Whatever it is, then, prayer is the answer to overcome those fears and anxieties! It puts them into perspective before God and allows us to trust in His strength, knowing that He is able to achieve far more than we think He is capable of. We are told by the Apostle Paul that letting your requests be made known unto God has the following result: “and the peace of God which passeth all understanding, shall keep your hearts and minds through Jesus Christ” (Phil 4:7). What a lovely thought that is! That God-given peace (lack of fear/anxiety) will protect or guard our hearts and minds, overcoming our several fears and anxieties. We only have to pause and consider how true that is from our own experience, let alone those we have recorded in scripture. May we find that precious peace of God.

The concept of watching and praying is also applied to our brethren and sisters. It is part of the whole armour of God – the seventh part of the spiritual armour. Paulwrites,“Praying always with all prayer… watching thereunto with all perseverance and supplication for all saints”(Eph6:18). The word supplication means petition/request/to beg. We pray on behalf of our brothers and sisters that they might overcome the anxieties of this life and be strong in serving the Lord. We can therefore identify individual brethren and sisters in our prayers. Do we ask God to help individual brethren and sisters in their struggles? Do we thank God for their help and encouragement?

We could literally go alphabetically through the ecclesial address roll, praying for each member in turn. This has interesting consequences! The first is that we need to know each brother and sister. Through conversations with them we gain a greater empathy with their personal circumstances. It can also be the means of healing any tensions that may exist. A prayer diary may be useful; but, let us do something practically, that we may pray always and faint not.

Let us not be weary in well doing (2 Thess 3:13; note also the marginal reference to Luke 18). Brethren and sisters, let us continue faithfully in well doing. This means to do well, to live virtuously or uprightly. Do we apply the standards of our God to what is upright and true? Or do we ignore or sidestep some of His principles?

We live in a world that actively promotes the rejection of that which God calls good! How much then do we contribute in well doing; or are we fainting due to pressures of work, family or old age? Our attendance at the ecclesial meetings has an impact not only on ourselves but also on our brothers and sisters – both by our example and by the tone of our conversations. Or do we feel that nobody seems to appreciate our well doing in the ecclesia so we feel despondent, forgetting that our service to others is motivated by our service to God? The antidote for despondency is a faithful, prayerful continuance in well doing.

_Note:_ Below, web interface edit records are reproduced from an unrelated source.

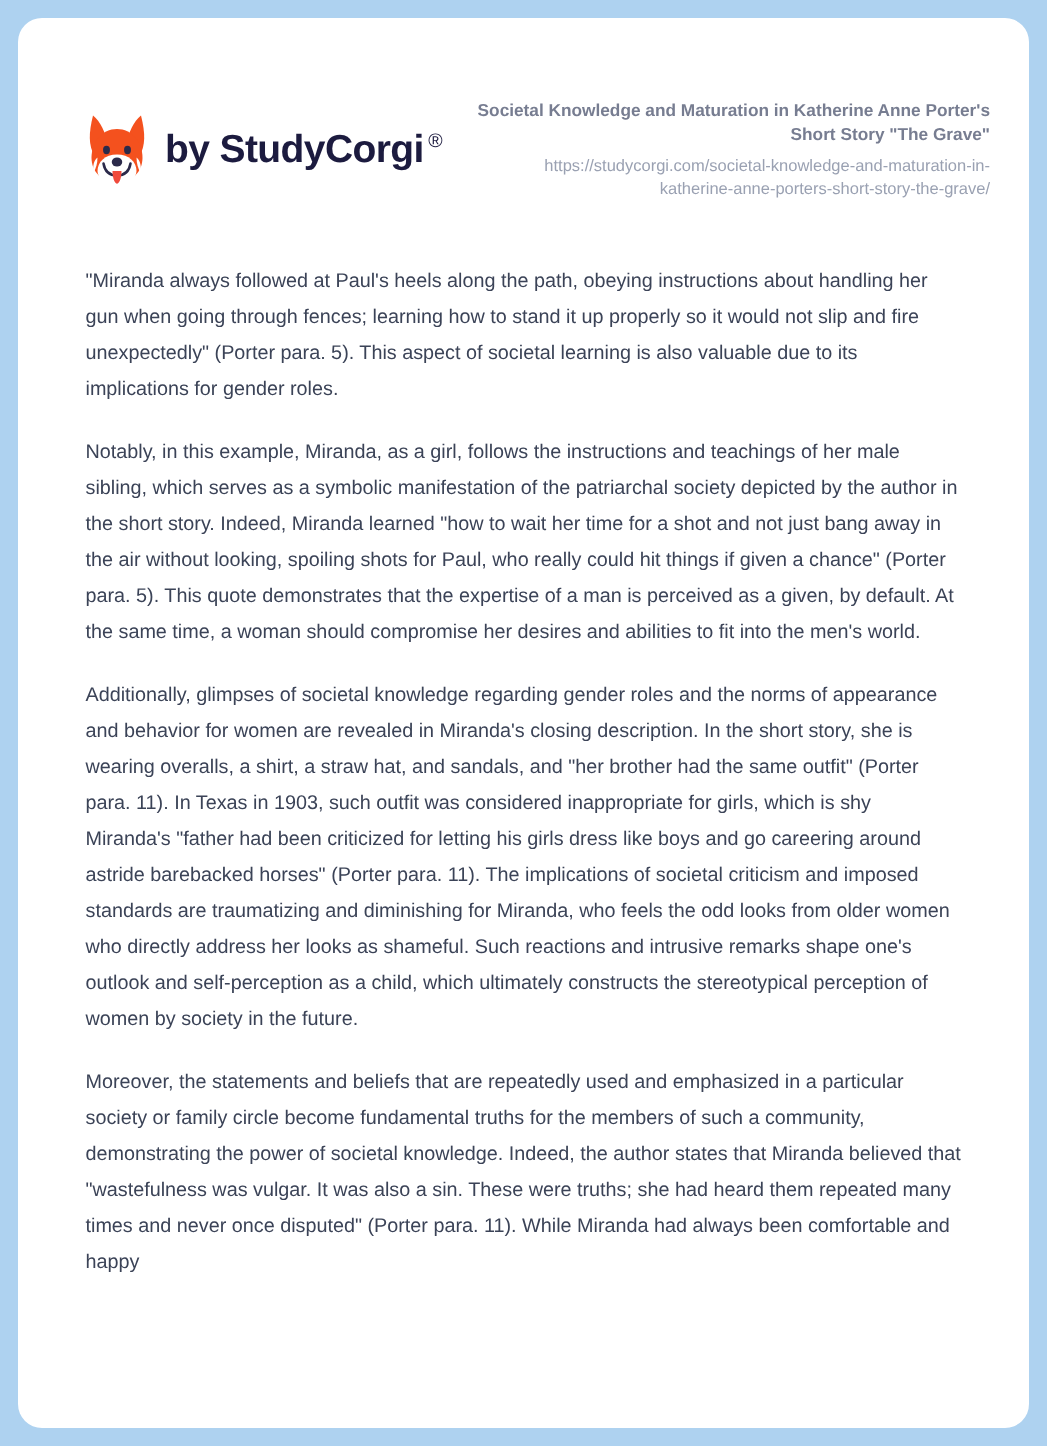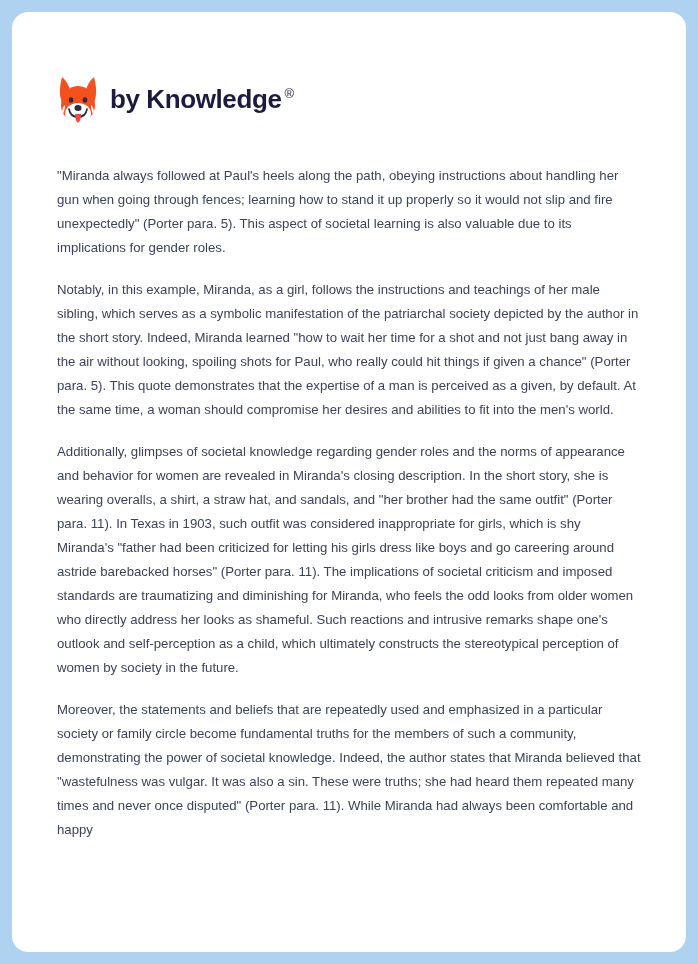--- a/index.html
+++ b/index.html
@@ -162,6 +162,10 @@
         </span>
       </div>
 
+      <div class="header-meta">
+        <div class="doc-title">Societal Knowledge and Maturation in Katherine Anne Porter's Short Story "The Grave"</div>
+        <div class="doc-url">https://studycorgi.com/societal-knowledge-and-maturation-in-katherine-anne-porters-short-story-the-grave/</div>
+      </div>
 
     </div>
 

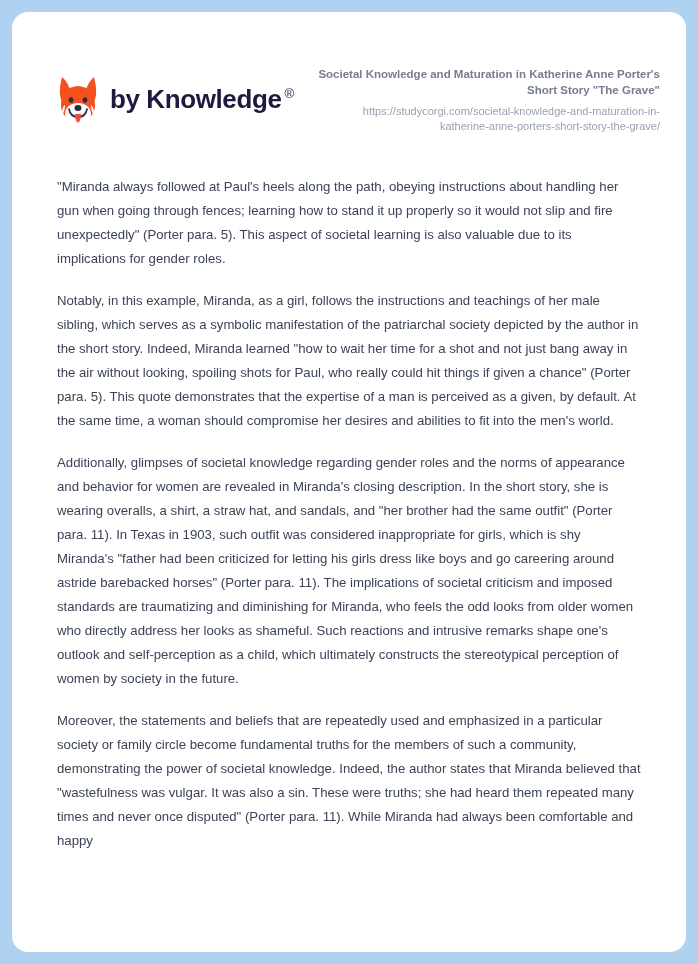--- a/index.html
+++ b/index.html
@@ -157,7 +157,7 @@
         </svg>
 
         <span class="brand-wordmark">
-          <span class="brand-text">by Knowledge</span>
+          <span class="brand-text">by StudyCorgi</span>
           <span class="brand-reg">®</span>
         </span>
       </div>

As we come to break bread and drink wine we remember one who lived out his instruction,“men ought always to pray and not to faint”. He always prayed to his Father and never lost heart to do his Father’s will. He is the supreme example that we follow and is our example to inspire us when we become weary, “lest we be wearied and faint in our minds” (Heb 12:3). Let us remember him who endured such hostility, such terrible things of sinners, so that you and I might have hope of life. This should prompt us to resolve to serve him faithfully, since our suffering and difficulties are nothing in comparison with what Jesus experienced for us (v2). He who is the starter and finisher of faith kept that vision ever before him. He endured the cross, he despised the shame and is now exalted at the right hand of the Father, there to intercede for us and to hold up failing hands.

In each of our lives, by constant, faithful well doing, let us show our obedience to the command of the Lord Jesus Christ, that men ought always to pray and not to faint!